From the entries below, copy each line in which the word "linear" occurs.

Start of Block

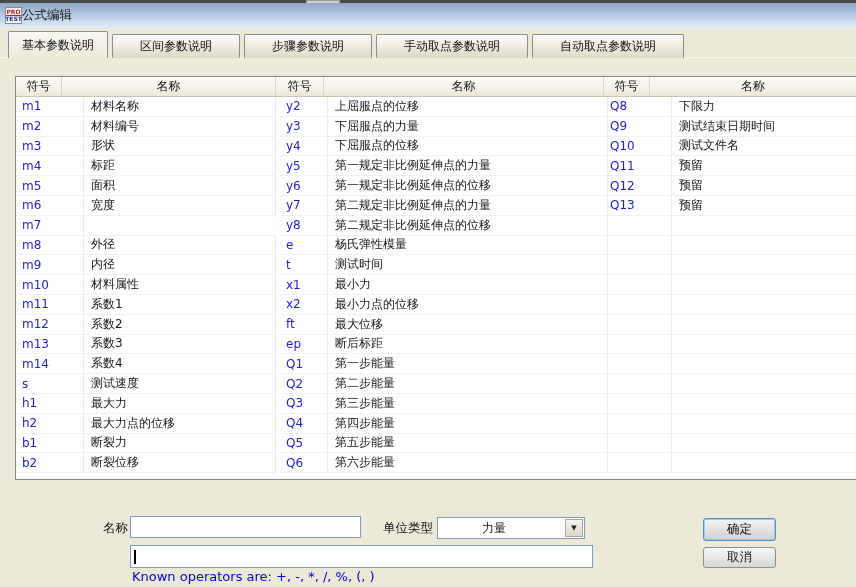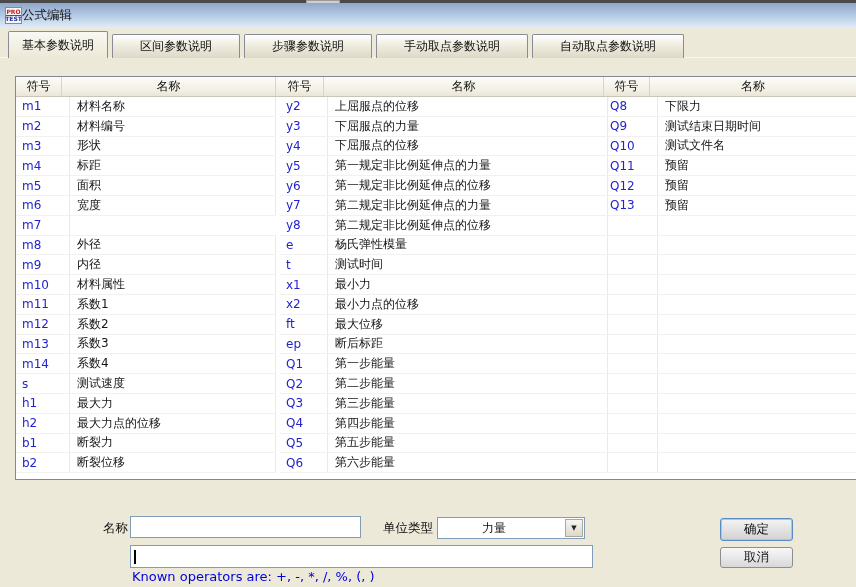--- a/index.html
+++ b/index.html
@@ -41,38 +41,38 @@
   .th { display:flex; align-items:center; justify-content:center; color:#111; border-right:1px solid #d8d5c7; height:100%; }
   .th.s1 { width:46px; } .th.n1 { width:214px; } .th.s2 { width:48px; } .th.n2 { width:280px; }
   .th.s3 { width:46px; } .th.n3 { flex:1; border-right:none; }
 
   .tbody { position:absolute; left:0; top:20px; right:0; bottom:0; }
   .tgroup { position:absolute; top:0; bottom:0; }
   .tgroup.g1 { left:0; width:260px; }
   .tgroup.g2 { left:264px; width:328px; }
   .tgroup.g3 { left:588px; right:0; }
   .trow { display:flex; height:19.8px; border-bottom:1px solid #f2f1ed; }
-  .trow .sym { width:54px; padding-left:6px; color:#2323ce; display:flex; align-items:center; border-right:1px solid #ebeae4; }
+  .trow .sym { width:68px; padding-left:6px; color:#2323ce; display:flex; align-items:center; border-right:1px solid #ebeae4; }
   .tgroup.g2 .trow .sym { width:48px; }
   .trow .nm { flex:1; padding-left:7px; color:#151515; display:flex; align-items:center; border-right:1px solid #ebeae4; white-space:nowrap; overflow:hidden; }
   .tgroup.g3 .trow .nm { border-right:none; }
 
   
   .form-label { position:absolute; color:#111; font-size:12.5px; height:22px; display:flex; align-items:center; }
   .txt-input { position:absolute; height:22px; background:#fff; border:1px solid #7f9db9; display:flex; align-items:center; padding-left:3px; }
   .caret { width:1.5px; height:14px; background:#000; }
 
   .dropdown { position:absolute; left:437px; top:516px; width:148px; height:22px; background:#fff;
     border:1px solid #7f9db9; display:flex; align-items:center;padding-left:40px; }
   .dd-value { flex:1; padding-left:4px; color:#111; }
   .dd-btn { width:18px; height:18px; margin-right:1px; background:linear-gradient(#f6f5f0,#ddd9ca);
     border:1px solid #aca899; display:flex; align-items:center; justify-content:center; font-size:7px; color:#222; }
 
   .btn { position:absolute; width:73px; display:flex; align-items:center; justify-content:center;
-    font-size:12.5px; color:#111; border-radius:3px; cursor:default;margin-left:17px; }
+    font-size:12.5px; color:#111; border-radius:3px; cursor:default; }
   .btn-ok { left:703px; top:517px; height:23px; border:1px solid #5a8bc4;
     box-shadow:inset 0 0 0 1px #9ecbe8; background:linear-gradient(#f4f4f4,#e3e3e3 50%,#d2d2d2); }
   .btn-cancel { left:703px; top:546px; height:21px; border:1px solid #8e8e8e;
     background:linear-gradient(#f8f8f8,#e8e8e8 50%,#d8d8d8); }
 
   .operators-hint { position:absolute; left:132px; top:568px; color:#0000e0; font-size:13px; }
 </style>
 </head>
 <body>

End of Block

» **EXERCISE OUTPUT**
   .dd-btn { width:18px; height:18px; margin-right:1px; background:linear-gradient(#f6f5f0,#ddd9ca);
     box-shadow:inset 0 0 0 1px #9ecbe8; background:linear-gradient(#f4f4f4,#e3e3e3 50%,#d2d2d2); }
     background:linear-gradient(#f8f8f8,#e8e8e8 50%,#d8d8d8); }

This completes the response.